Figure 3.

Immunophenotyping of hCD45⁺ cells infiltrating the spleen of the different humanised mouse models. (a) Visualisation using t‐SNE (t‐stochastic neighbour embedding) of immune subpopulations within hCD45⁺ cells infiltrating the spleen of one representative mouse in each model (Donors 3 and 4) at sacrifice analysed by flow cytometry. (b) Percentage of memory phenotype on hCD3⁺ T cells infiltrating the spleen of mice. (c) Representative data of hCD4⁺ T helper cell subtypes and their proportions of the whole hCD4⁺ population.

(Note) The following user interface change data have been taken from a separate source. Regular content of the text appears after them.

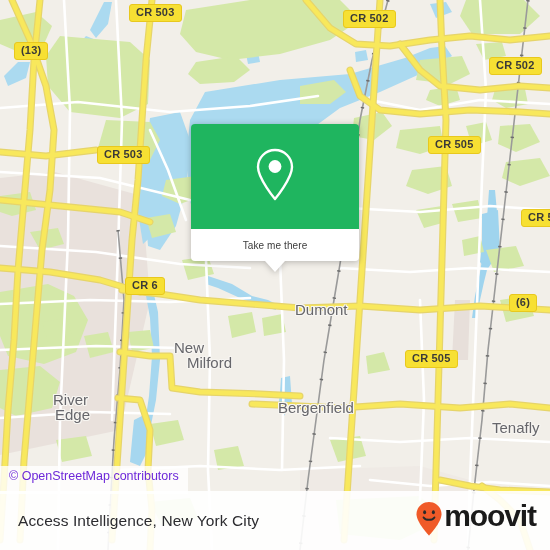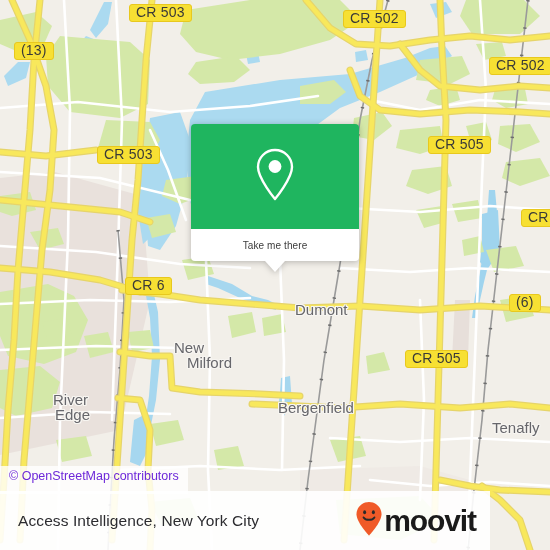"CR 503" .shield { font-size: 14px -> 11px; font-weight: normal -> bold }
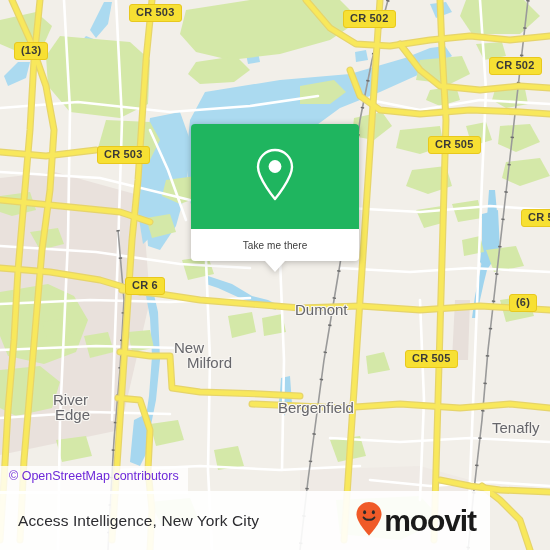"Access Intelligence, New York City" .footer { width: 490px -> 550px }
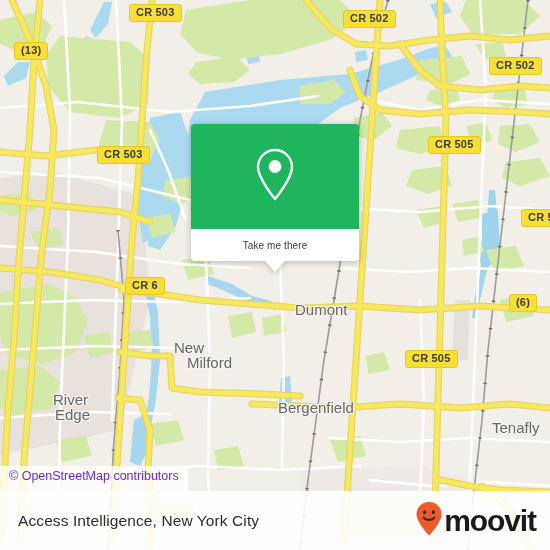"moovit" .brand { align-items: center -> none }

Mean of all donors combined is shown in b and c. (d) Expression of PD‐1 on hCD4⁺ and hCD8⁺ T cells. Histograms are representative of one mouse in each model (Donors 3 and 4). Relative PD‐1 expression on hCD4⁺ and hCD8⁺ T cells in the spleen of mice. The MFI is plotted as a relative fold difference as compared to the FMO controls. Mean ± SD are shown. Mice and donor numbers are the same as in Figure 1. A two‐way ANOVA was used to determine significant differences between models; *P < 0.05, **P < 0.01, ***P < 0.001. BM‐HSC, bone marrow haematopoietic stem cells; FMO, fluorescence minus one; MFI, mean fluorescence intensity; NK, natural killer; PBMC, peripheral blood mononuclear cells; SPMC dKO, SPMC model in NSG double knockout mice; SPMC, spleen mononuclear cells; TFH, T follicular helper; UCB‐HSC, umbilical cord blood haematopoietic stem cells.